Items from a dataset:
★ ★ ★ ★

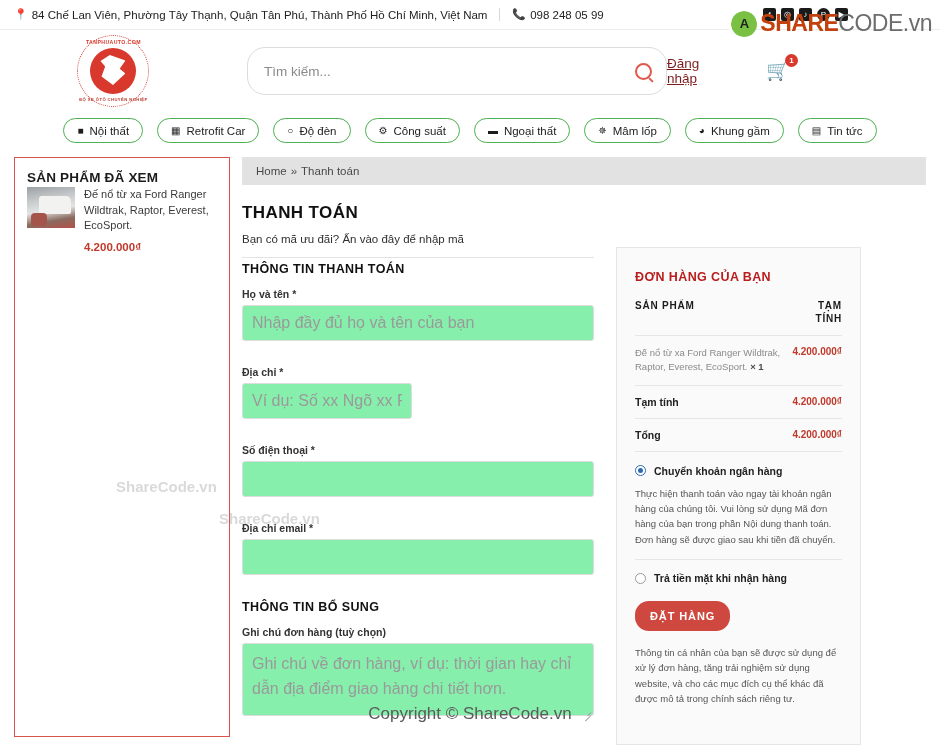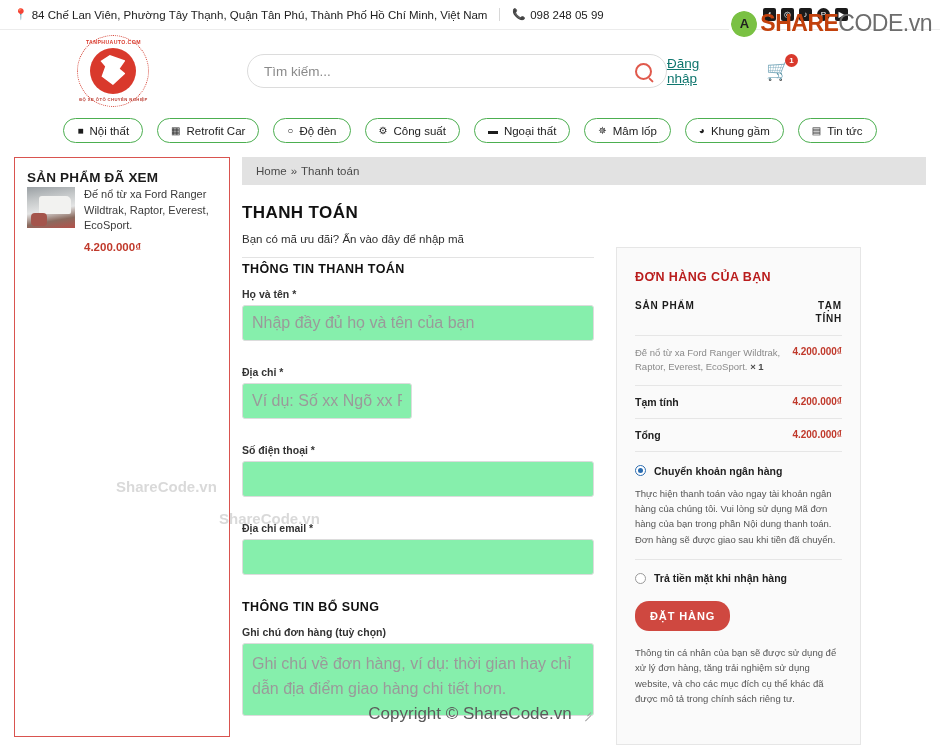--- a/index.html
+++ b/index.html
@@ -116,7 +116,7 @@
 
   .search-box {
     flex: 0 0 420px;
-    height: 34px;
+    height: 48px;
     border: 1px solid #dcdcdc;
     border-radius: 18px;
     display: flex; align-items: center;

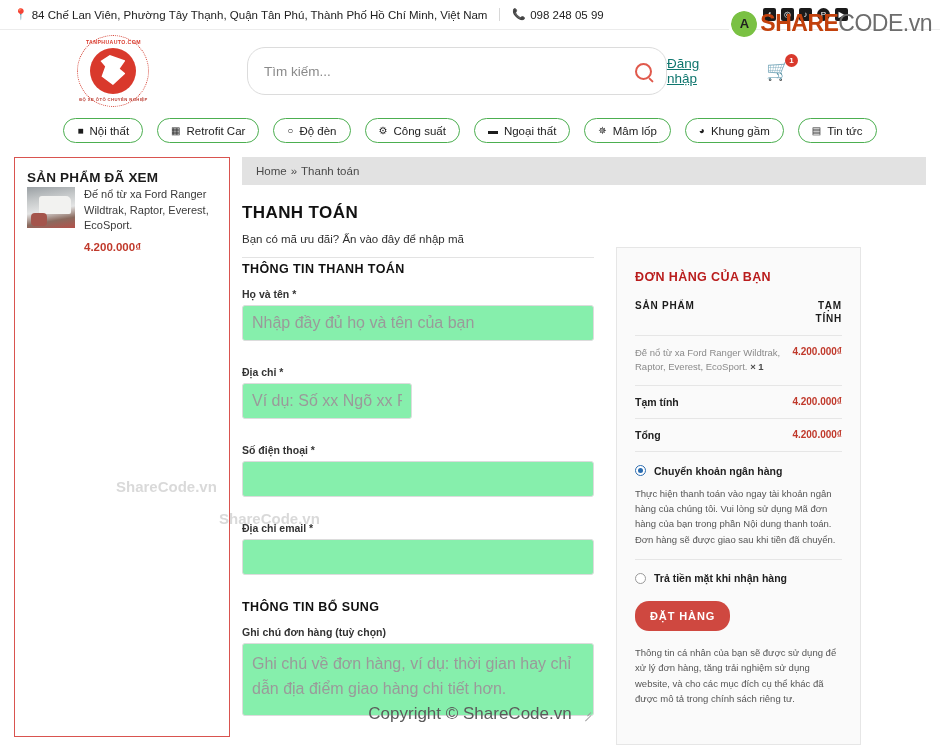--- a/index.html
+++ b/index.html
@@ -153,7 +153,7 @@
     display: flex; align-items: center; gap: 42px;
     padding-right: 130px;
   }
-  .login-link { font-size: 13.5px; color: #0f766e; }
+  .login-link { font-size: 13.5px; color: #7f1d1d; }
   .cart { position: relative; }
   .cart-glyph { font-size: 19px; color: #333; line-height: 1; }
   .cart-badge {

★ ★ ★ ★

Scan the records above for the string "align", and copy every line where it turns up.

▸ Solution to this task
     display: flex; align-items: center;
     display: flex; align-items: center; gap: 42px;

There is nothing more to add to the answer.